Problemas no fornecimento de energia em ao menos três capitais do país têm servido de munição eleitoral para pré-candidatos, que questionam os serviços prestados à população após privatizações promovidas nos últimos anos. Em São Paulo, Goiânia e Porto Alegre, que tenta superar os estragos causados pelas chuvas, o tema já motivou troca de acusações entre concorrentes e críticas às empresas que assumiram a tarefa de manter as luzes das cidades acesas.

Em São Paulo, o tema tem motivado troca de acusações entre o atual prefeito, Ricardo Nunes (MDB), e o deputado Guilherme Boulos (PSOL). De um lado, o emedebista cobra o governo de Luiz Inácio Lula da Silva, que apoia Boulos, a ter uma fiscalização mais efetiva do serviço da Enel, concessionária responsável pelo serviço. De outro, Boulos acusa o chefe do Executivo municipal de se omitir.

Desde o fim do ano passado, a capital paulista tem enfrentado sucessivos apagões. O Ministério de Minas e Energia determinou a abertura de um processo disciplinar contra a distribuidora, que pode levar à caducidade (cancelamento) do contrato de concessão da empresa. Procurada, a Enel alegou que cumpre com todas as obrigações.

— Falta comando, liderança, iniciativa e capacidade de diálogo com concessionárias (a Nunes) e por isso o governo federal está puxando para si (a responsabilidade) — disse o pré-candidato do PSOL na ocasião.

Nunes rebateu:

— Não posso multar, não posso tirá-la daqui. Quem faz isso é o governo federal — disse em março.

A privatização do fornecimento de energia também se tornou tema em Goiânia. Após sucessivos problemas com a distribuição no ano passado, o governador, Ronaldo Caiado (União), chegou a afirmar que a questão era seu “calvário”. Durante o processo de privatização, o nome defendido por ele na disputa pela prefeitura da capital, Sandro Mabel (União), era presidente da Federação das Indústrias do Estado de Goiás (Fieg) e garantiu que a nova distribuidora teria apoio da entidade.

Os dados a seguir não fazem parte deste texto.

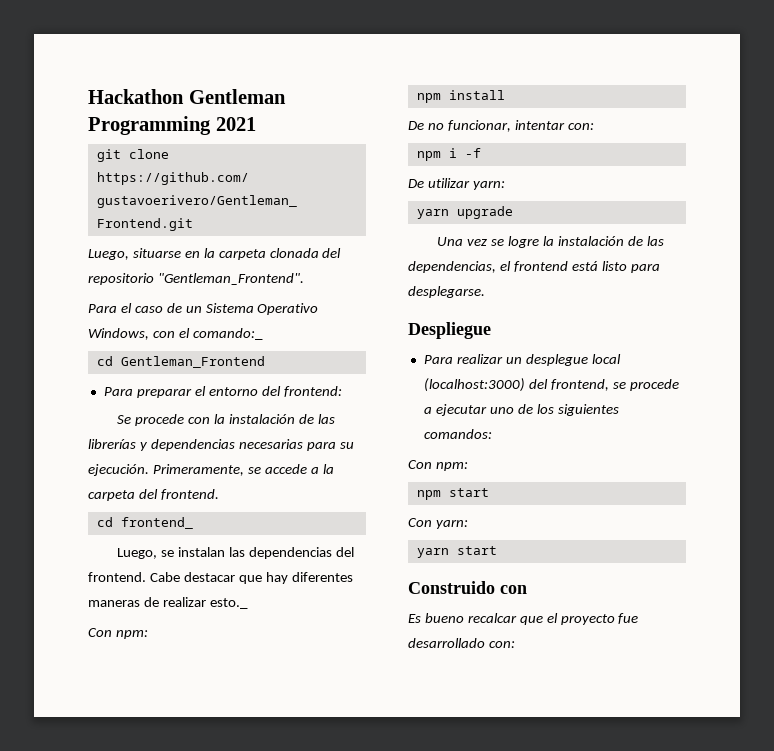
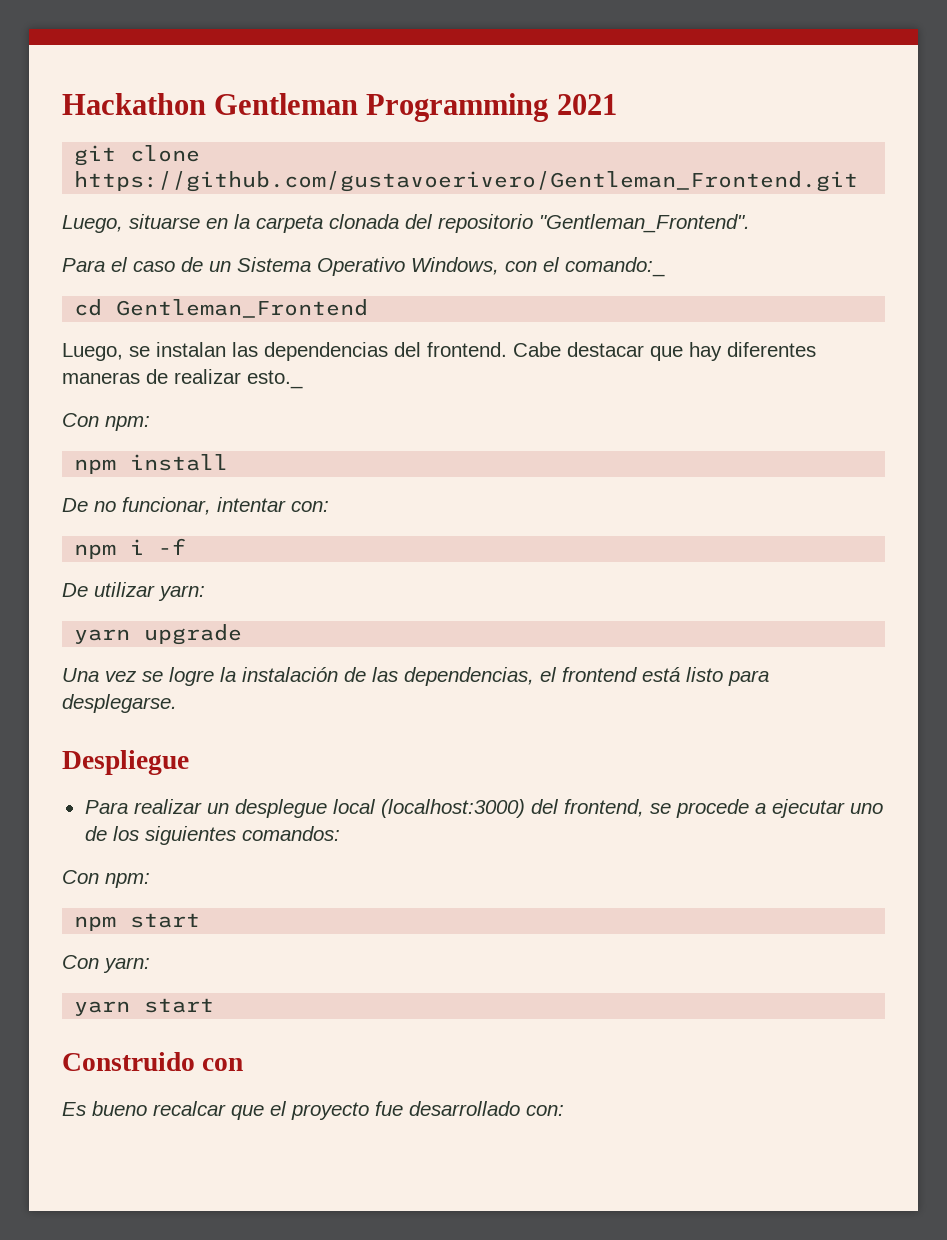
- Para preparar el entorno del frontend:
- Se procede con la instalación de las librerías y dependencias necesarias para su ejecución. Primeramente, se accede a la carpeta del frontend.
- cd frontend_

O atual prefeito, Rogério Cruz (Republicanos), evita críticas à empresa. Do outro lado, a adversária de Mabel e Cruz na eleição de outubro, a deputada federal Adriana Accorsi (PT), diz que a privatização foi “grave erro”.

— Tanto que países que privatizaram essas áreas estão reestatizando. Sou contra e acredito que este é um grande diferencial entre nossas pré-candidaturas — disse Adriana.

A capital gaúcha é outro exemplo desse embate. Novamente às voltas com problemas no fornecimento de energia, dessa vez motivada por enchentes, o prefeito Sebastião Melo (MDB), pré-candidato à reeleição, cobrou em janeiro a CEE Equatorial a dar respostas sobre a falta de luz. Na ocasião, a interrupção do serviço havia parado o funcionamento de estações de tratamento de água, deixando 1,2 milhão de pessoas desabastecidas.

Árvores sem poda

No início do ano, quando houve o embate, a empresa apontou que mais da metade das ocorrências de falta de luz tinha como motivação árvores atingindo a rede elétrica após um temporal. A explicação foi vista como tentativa de transferir a responsabilidade para a prefeitura, que tem o dever de podar a vegetação urbana.

Estudo da Agência Nacional de Energia Elétrica (Aneel) aponta uma piora nos serviços da distribuidora, como o tempo para atendimento de ocorrências. Procurado, Melo disse que a relação com a empresa melhorou no início do ano.

— É perfeito? Não, mas melhorou muito — afirmou.

A deputada Maria do Rosário (PT-RS), principal concorrente de Melo, cita o apoio dele à privatização, em 2019, quando era deputado estadual.

— O prefeito votou pela privatização — disse ela.